Pedopornografia, blitz
anche a Verona

16/05/2019 16:37

Una lunga e complessa indagine mirata al contrasto della pedopornografia online è stata portata a termine dal Compartimento Polizia Postale e delle Comunicazioni “Veneto” che individuato 10 soggetti residenti nel territorio italiano, due dei quali sono stati arrestati.

L’attività ha perso il via dalla comunicazione trasmessa dal Servizio per la Cooperazione Internazionale di Polizia che aveva segnalato numerosi utenti dediti allo scambio di contenuti pedopornografici sul servizio di messaggistica Kik.Le conseguenti attività investigative, coordinate dalla Procura della Repubblica di Venezia, hanno consentito di identificare 10 persone, di cui un minorenne, residenti in diverse regioni italiane, che si sono procurati consapevolmente o hanno ricevuto sulla citata piattaforma materiale illecito.


Gli investigatori veneti hanno quindi richiesto e ottenuto dall’Autorità Giudiziaria appositi decreti di perquisizione, eseguiti nelle province di Verona, Venezia, Vicenza, Roma, Bari, Agrigento, Cremona, Alessandria, Pescara dai Compartimenti di Polizia Postale e delle Comunicazioni di Torino, Bari, Milano, Pescara, Palermo e Venezia.
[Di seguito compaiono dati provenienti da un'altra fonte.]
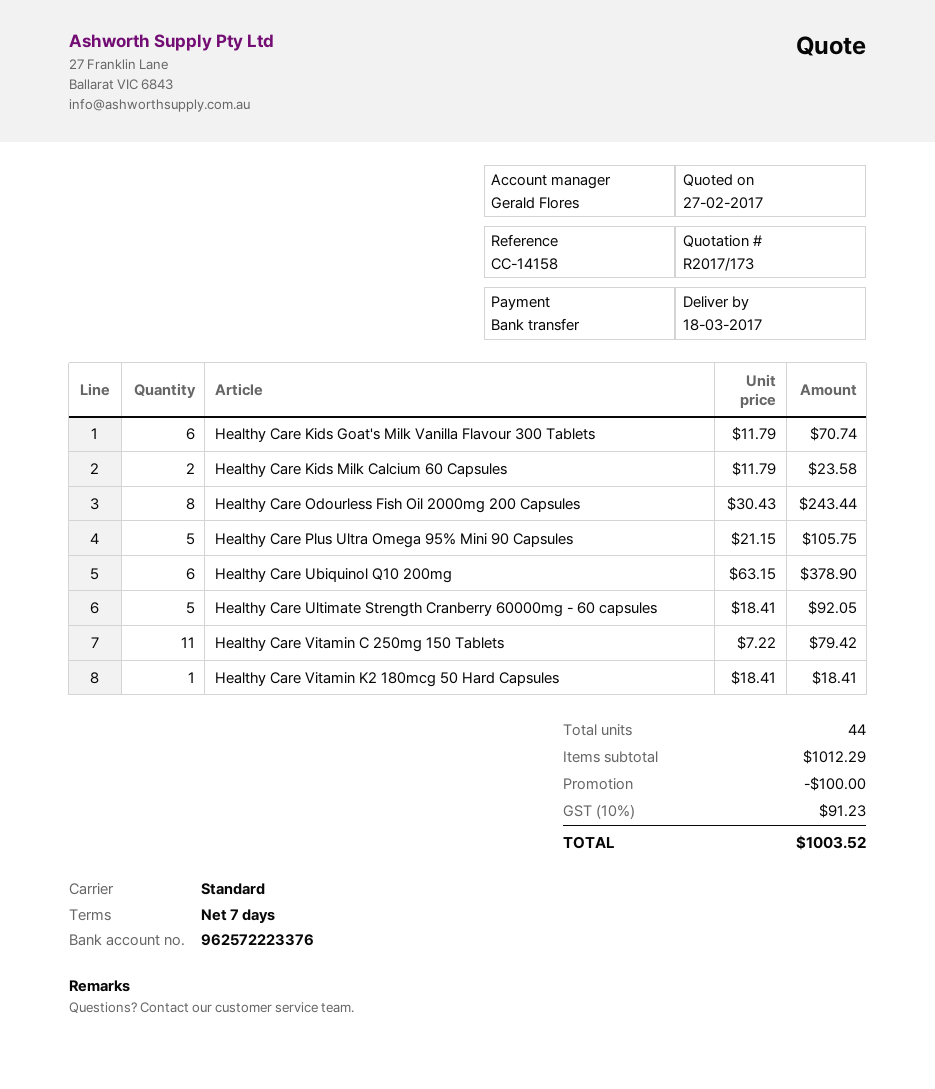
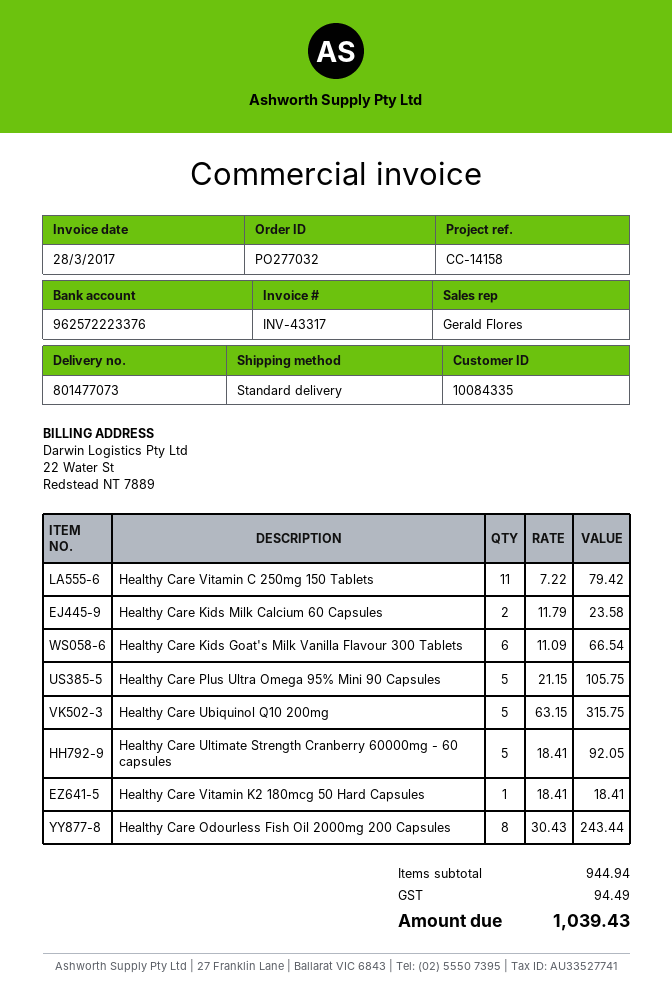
Healthy Care Kids Goat's Milk Vanilla Flavour 300 Tablets: 6 x 11.79 = 70.74 -> 6 x 11.09 = 66.54
Healthy Care Ubiquinol Q10 200mg: 6 x 63.15 = 378.90 -> 5 x 63.15 = 315.75
subtotal: 1012.29 -> 944.94
discount: 100.00 -> none
tax: 91.23 -> 94.49
total: 1003.52 -> 1039.43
Le attività di perquisizione, anche informatica, hanno fornito riscontri ampiamente positivi, consentendo di appurare il coinvolgimento di gran parte dei soggetti individuati nel corso delle indagini.


Nell’ambito dell’operazione, a seguito delle evidenze telematiche acquisite, sono stati inoltre arrestati un 22enne residente nella provincia di Vicenza e un 47enne residente nella provincia di Alessandria.

Al termine dell’attività è stato posto sotto sequestro, un cospicuo numero di dispositivi informatici utilizzati dai soggetti per l’archiviazione e la veicolazione dei files immagine e video di natura pedopornografica.